Another resident told Ynet that Zubeidi and Ardah “did not resist” when officers arrested them.
 
In addition to the help of citizens, the fugitives were captured through the efforts by the police’s Counterterrorism Unit, as well as IDF trackers from the Mirol Reserve Unit.
 
The unit, which was formed following the abduction and murder of three Israeli teenagers in 2014, managed to identify the footprints of the fugitives, and a packet of cigarettes and a can of soda at around 10:30 p.m. They then identified the route that Zubeidi and Ardah took to the truck parking lot in Umm el-Ghanam.
 
“We are doing everything to locate the escaped prisoners,” Sgt. First Class (res.) Roi Simon, the head of a tracking unit, was quoted as saying. “The unit has not ceased its work and is continuing in the effort until all the escaped terrorists are caught.”
 
Defense establishment sources speculated on Saturday that it is increasingly likely the two remaining escapees have split up, according to Israeli media. The sources also reportedly said that one of the two is still in Israel, while the other may have crossed into the West Bank.
 
IDF Chief of Staff Lt.-Gen.Aviv Kohavi took part in a situational assessment on Saturday night with other security officials regarding the continued manhunt. 
 
Defense sources said that one of the two is still in Israel, while the other has crossed into the West Bank.
 
Prime Minister Naftali Bennett, who is religious and observers the Jewish Shabbat, met with police and military officials for a situational assessment in northern Israel shortly after Zubeidi was caught.  Public Security Minister Omer Barlev praised the security forces for capturing the escaped prisoners and vowed the remaining fugitives would also be caught.
 
The sources also reportedly said that one of the two is still in Israel, while the other may have crossed into the West Bank.
 
Five of the escapees – Munadil Nafayat, Iham Kahamji, Yakoub Mohammed Qadri and brothers Mahmoud and Mohammed Ardah – were identified as members of Palestinian Islamic Jihad and from the Jenin area.
 
The sixth, Zakaria Zubeidi, was a prominent leader in Fatah’s al-Aqsa Martyrs Brigades during the Second Intifada. He was later granted an amnesty but was arrested again in 2019.
 
They escaped from Gilboa Prison, some 30 km. away, on Monday.
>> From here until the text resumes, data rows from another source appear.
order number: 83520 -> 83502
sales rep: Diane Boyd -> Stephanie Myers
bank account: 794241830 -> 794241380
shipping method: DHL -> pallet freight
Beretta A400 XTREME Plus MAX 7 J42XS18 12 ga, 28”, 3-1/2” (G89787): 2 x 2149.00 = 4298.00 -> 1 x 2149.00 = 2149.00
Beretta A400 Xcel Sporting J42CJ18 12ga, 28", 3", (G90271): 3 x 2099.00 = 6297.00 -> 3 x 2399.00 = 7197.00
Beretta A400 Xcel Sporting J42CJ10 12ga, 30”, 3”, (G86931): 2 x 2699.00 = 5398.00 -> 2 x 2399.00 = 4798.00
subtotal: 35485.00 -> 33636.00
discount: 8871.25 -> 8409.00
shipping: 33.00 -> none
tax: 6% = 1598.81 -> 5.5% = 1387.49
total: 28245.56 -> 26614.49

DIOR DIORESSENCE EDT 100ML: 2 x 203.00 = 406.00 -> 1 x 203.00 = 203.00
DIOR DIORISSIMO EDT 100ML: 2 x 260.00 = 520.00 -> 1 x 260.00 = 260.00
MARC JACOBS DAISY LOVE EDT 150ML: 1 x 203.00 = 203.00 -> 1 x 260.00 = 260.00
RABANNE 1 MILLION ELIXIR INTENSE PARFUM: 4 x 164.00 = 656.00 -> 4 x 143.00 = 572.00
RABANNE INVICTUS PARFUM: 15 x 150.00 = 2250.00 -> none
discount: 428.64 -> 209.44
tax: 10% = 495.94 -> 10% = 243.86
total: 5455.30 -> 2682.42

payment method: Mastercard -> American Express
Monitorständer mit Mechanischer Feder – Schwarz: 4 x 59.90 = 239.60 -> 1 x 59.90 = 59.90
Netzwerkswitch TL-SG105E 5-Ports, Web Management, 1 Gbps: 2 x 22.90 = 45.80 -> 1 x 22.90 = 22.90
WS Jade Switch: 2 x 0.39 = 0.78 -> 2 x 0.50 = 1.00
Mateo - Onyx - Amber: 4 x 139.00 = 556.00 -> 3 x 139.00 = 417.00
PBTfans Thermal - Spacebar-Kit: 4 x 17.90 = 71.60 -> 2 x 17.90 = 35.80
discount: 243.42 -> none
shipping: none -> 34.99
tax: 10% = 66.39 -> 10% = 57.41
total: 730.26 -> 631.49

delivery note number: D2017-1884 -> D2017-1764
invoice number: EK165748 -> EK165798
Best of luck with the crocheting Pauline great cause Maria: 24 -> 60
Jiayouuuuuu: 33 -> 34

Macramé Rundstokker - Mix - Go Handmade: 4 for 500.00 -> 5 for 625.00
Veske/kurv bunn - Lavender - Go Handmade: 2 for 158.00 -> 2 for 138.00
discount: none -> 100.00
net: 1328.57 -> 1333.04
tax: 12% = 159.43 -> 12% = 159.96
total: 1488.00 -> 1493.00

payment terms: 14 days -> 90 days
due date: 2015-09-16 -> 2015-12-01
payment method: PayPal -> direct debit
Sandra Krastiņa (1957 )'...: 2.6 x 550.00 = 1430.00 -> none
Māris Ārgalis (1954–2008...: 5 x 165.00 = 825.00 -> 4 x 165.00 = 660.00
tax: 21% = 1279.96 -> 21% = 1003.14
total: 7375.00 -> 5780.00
Though security forces initially thought that they were being helped following their escape, it is now believed that the fugitives did not have any outside assistance.
 
Following their arrest, they were transferred to the Shin Bet internal security agency for additional questioning. The Palestinian Prisoners Association said that the men will be taken to Nazareth District Court to have their detention extended on Saturday night. The Association said that they were not allowed to meet with their lawyers.
 
Shortly after the arrest of Qadri and Mohammed Ardah, thousands of Palestinians violently protested across the West Bank and clashed with IDF troops throughout the day. A rocket was also launched from the Gaza Strip and was intercepted by the Iron Dome missile defense system. The IDF responded with an airstrike against a Hamas military infrastructure.
 
Hamas Spokesman Fawzi Barhoum said that "the arrest of the heroic prisoners is another round in the open and ongoing battle with the occupation. What happened strengthens the Palestinian people to continue the struggle against the occupation and support of prisoners." 
 
Defense Minister Benny Gantz said Friday that Israel had information on the locations of the six men and that there was “intelligence and operational leads” that would help their recapture.
 
“Ultimately, we will get our hands on the people who escaped,” Gantz said during a visit to the Salem military base in the northern West Bank’s Jezreel Valley. “Determined work is being carried out with proper collaboration between the different security branches and we will continue this activity and ensure security for this area.”
 
“I hope the day ends quietly, but in any case, the IDF is prepared for any development,” he said, adding that Israel is working alongside the Palestinian Authority to find the escapees.
 
“We must understand we’re talking about six people out of millions living here,” Gantz added. “We have to be able to handle these six and those who assisted them without disturbing the balance.”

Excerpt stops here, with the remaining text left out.